Coup de foudre, sabres et katanas, la série B supervitaminée et assumée du monstrueux et prolifique Takeshi Miike pour mon premier film de 2020 !
Et le plaisir instinctif, cathartique, du spectateur face au grotesque le plus hénaurme et une violence amorale et décomplexée...
De l'aveu de Miike, une appropriation très personnelle de "True Romance" et de "Reservoir dogs".
Léo, jeune boxeur orphelin, vient d'apprendre qu'il va mourir. Son chemin croise par hasard, dans un Tokyo sombre, celui de Monika, esclave sexuelle et toxicomane, poursuivie par un fantôme en slip kangourou et un flic ripou pas dégourdi. Un premier amour, c'est toujours beau et violent ! Leurs regards se croisent, uppercut. Il la sauve. Ils s'enfuient ensemble. Les voilà entraînés malgré eux dans une guerre de gangs : clan yakuza contre triade chinoise, à la suite d'une arnaque intestine qui tourne défavorablement.

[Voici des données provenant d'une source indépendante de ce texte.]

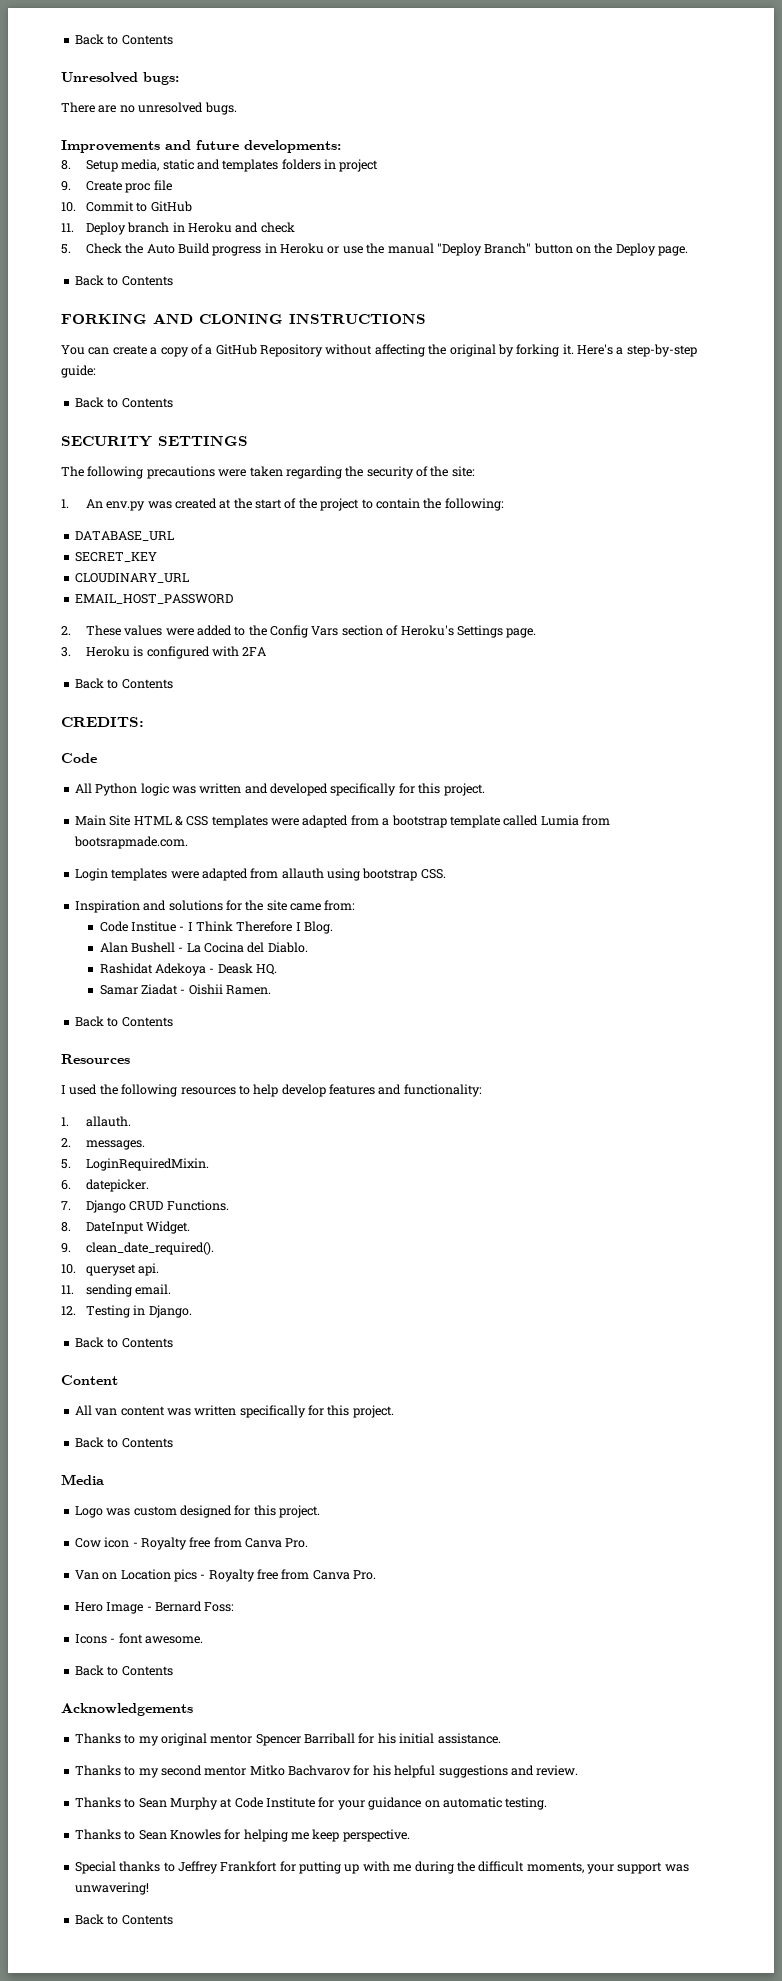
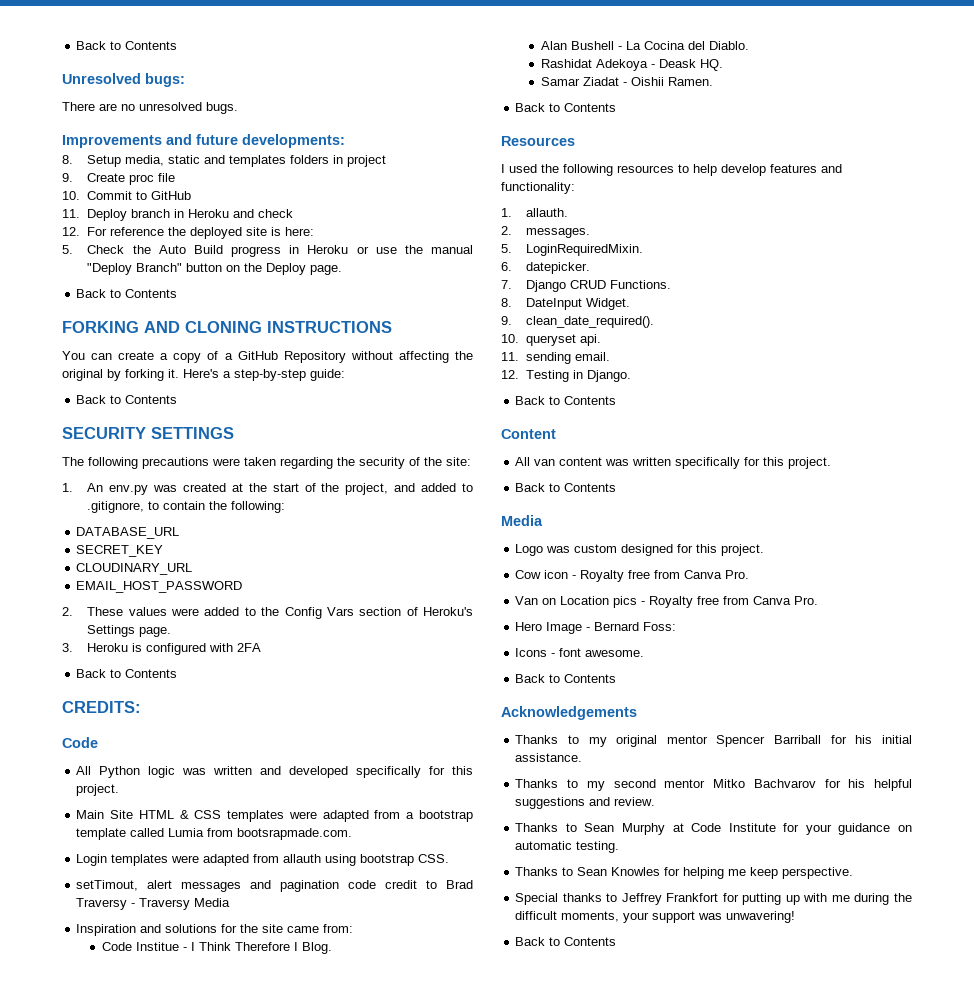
+ 12. For reference the deployed site is here:
- 1. An env.py was created at the start of the project to contain the following:
+ 1. An env.py was created at the start of the project, and added to .gitignore, to contain the following:
+ setTimout, alert messages and pagination code credit to Brad Traversy - Traversy Media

La romance est posée : il faut retrouver Monika ! Le film se déchaîne. On est alors plongés dans un imbroglio improbable, mené avec une extrême rapidité, un fil en aiguille abracadantesque mais sûr, et une violence désamorcée par des contretemps comiques et des trouvailles scénaristiques aussi drôles que déconcertantes : les têtes qui roulent à terre sourient, les bras coupés rechignent à rendre le flingue à leur propriétaire amputé. On est créatif dans la manière d'assommer, d'incendier, de se venger...On est juste avant le théâtre de la cruauté, le théâtre total selon la conception d'Antonin Artaud. On est chez Jarry, le pataphysique du Père Ubu. De nombreuses scènes ont le goût et la couleur du fameux régicide de la pièce commenté comme un match de foot. Miike pousse hors limite son mécanisme comique pour traiter le tragique de la situation. Oui, on est dans une sorte de farce qui en pousse le ressort essentiel : le renversement de situation, absolument constant dans le scénario et la mise en scène. L'ironie tragique est elle-même dégradée et poussée à l'extrême sur un simple mouvement de pied. Dans un registre presque festif, l'insignifiance et le décalage des répliques désamorcent tout le sérieux potentiel et le drame : "combien est-ce que j'en ai tué aujourd'hui ?", se demande le minable voyou.
Miike, c'est Jarry dégradant Shakespeare. Un "Roméo et Juliette" au pays de la mondialisation de la mafia et de la coprospérité. Résolument grotesque. Irrespectueusement, irrévérencieusement grotesque. L'exagération facilite le pouvoir de métamorphose étonnant de chaque scène : la plus grande réussite de Miike. Oui, on rit beaucoup. On est dans un contre-chant purement régressif.
Toutefois, le sublime - pendant du grotesque - n'est pas tout à fait exclu -rétabli de justesse à la fin. Car derrière le grotesque, il y a la souffrance d'exister de deux jeunes gens et la violence de la vie, de deux jeunes vies, bien réelle, cette fois.
Comme s'il fallait couper des forêts de bras, de jambes, de têtes et flinguer à tout va pour échapper à cette violence-là : l'abandon, l'inceste, la peur de mourir ou de vivre.
Une belle séquence d'animation manga, quand les deux amoureux et le dernier yakuza, trop plein d'honneur passé pour ce monde corrompu, s'envolent en berline dans les cieux. Retour du sublime pour la fin du dernier yakuza, sur un pont, au petit matin radieux.
On regrettera le double happy end. Finir sur Léo et Monika, courant, libres et trempés, c'eût été bien.
La dernière séquence en plans alternés : Léo sur un ring, Monika en pleine désintoxication, est sans doute de trop, inutilement démonstrative.
Sous la violence amorale et décomplexée, un petit conte moral. Quand on comprend qu'on n'a qu'une vie, on peut renaître pour une deuxième vie. Et le diseur de bonne aventure n'avait peut-être pas tort.
Miike aime autant ses personnages qu'il les ridiculise. Des marionnettes qui s'étoffent parfois contre toute attente, comme le dernier yakuza.
Un premier film jubilatoire, bien que déjà vu.